İspanyolca öğrenelim

Artık duda'ün İspanyolca içindeki anlamı hakkında daha fazla bilgi sahibi olduğunuza göre, seçilen örnekler aracılığıyla bunların nasıl kullanılacağını ve nasıl yapılacağını öğrenebilirsiniz. onları okuyun.
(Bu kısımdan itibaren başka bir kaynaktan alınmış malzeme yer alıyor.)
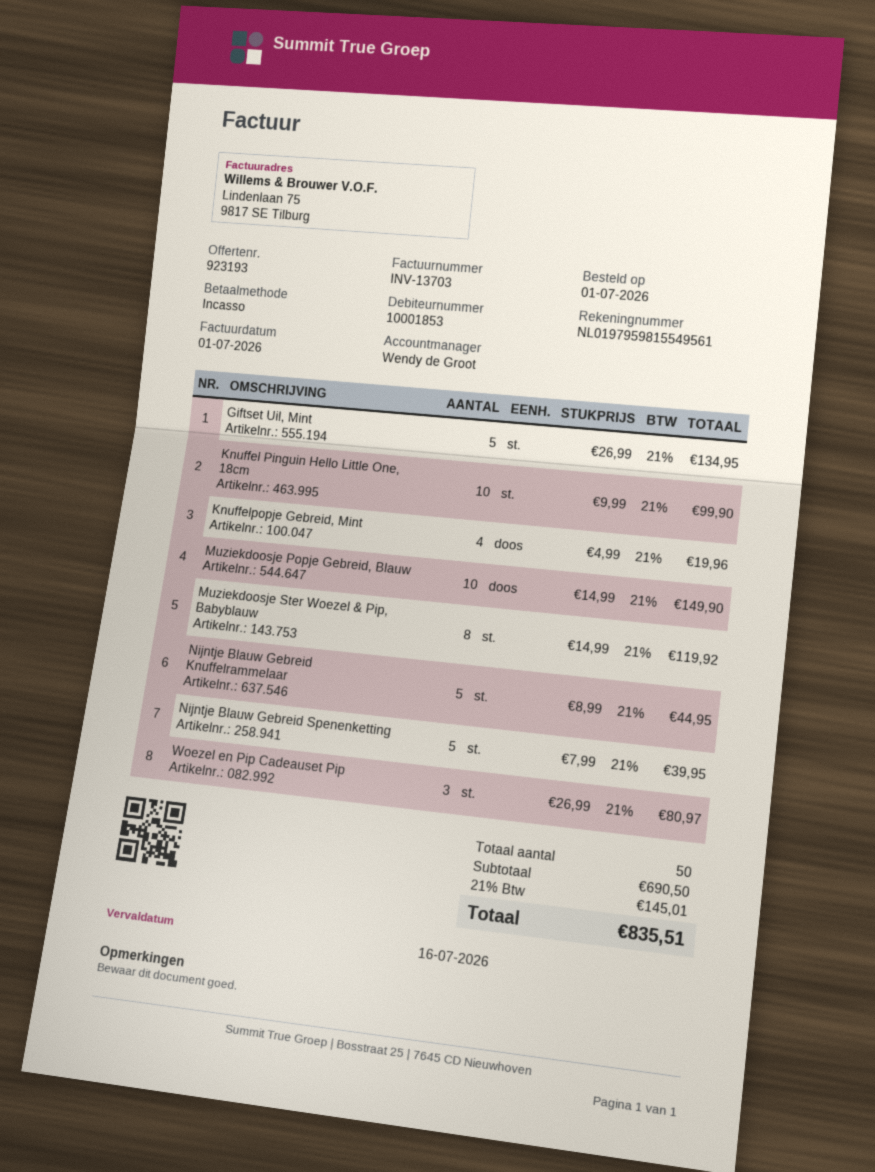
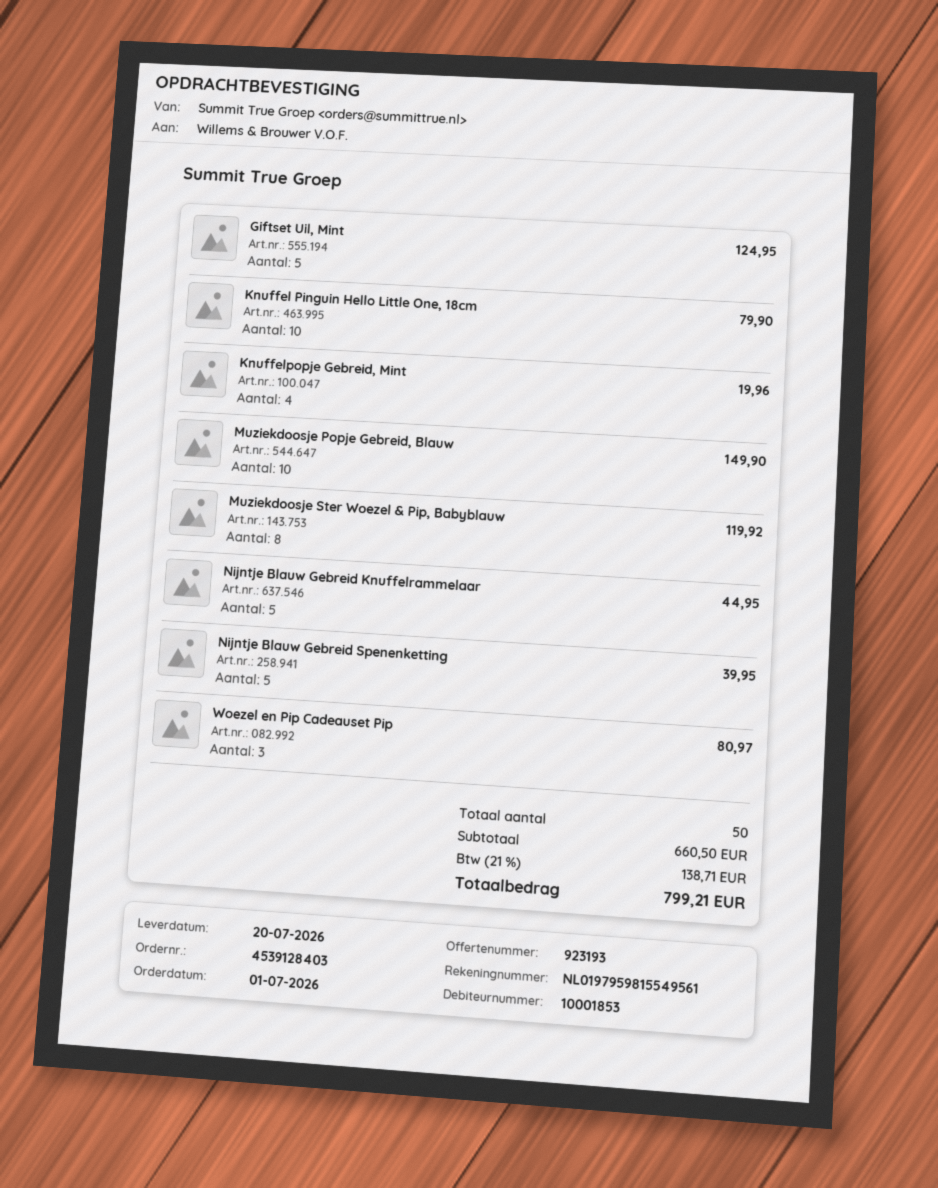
Giftset Uil, Mint: 5 for 134.95 -> 5 for 124.95
Knuffel Pinguin Hello Little One, 18cm: 10 for 99.90 -> 10 for 79.90
subtotal: 690.50 -> 660.50
tax: 21% = 145.01 -> 21% = 138.71
total: 835.51 -> 799.21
Ve önerdiğimiz ilgili kelimeleri öğrenmeyi unutmayın. Web sitemiz sürekli olarak yeni kelimeler ve yeni örneklerle güncellenmektedir, böylece bilmediğiniz diğer kelimelerin anlamlarını İspanyolca içinde arayabilirsiniz.

duda ile ilgili kelimeler

İspanyolca hakkında bilginiz var mı

İspanyolca (español), Castilla olarak da bilinir, Roman dillerinin İber-Romantik grubunun bir dilidir ve bazı kaynaklara göre dünyanın en yaygın 4. dilidir, diğerleri ise onu listeler. en yaygın 2. veya 3. dil olarak. Yaklaşık 352 milyon kişinin ana dilidir ve konuşmacılarını dil olarak eklerken 417 milyon kişi tarafından konuşulmaktadır. alt (1999'da tahmin edilmektedir) İspanyolca ve Portekizce çok benzer gramer ve kelime hazinesi; bu iki dilin benzer kelime dağarcığının sayısı %89'a kadar çıkmaktadır.İspanyolca dünya çapında 20 ülkenin ana dilidir.İspanyolcayı konuşan toplam kişi sayısının 470 ile 500 milyon arasında olduğu tahmin edilmektedir. ana dili konuşanların sayısına göre dünyada en çok konuşulan ikinci dil.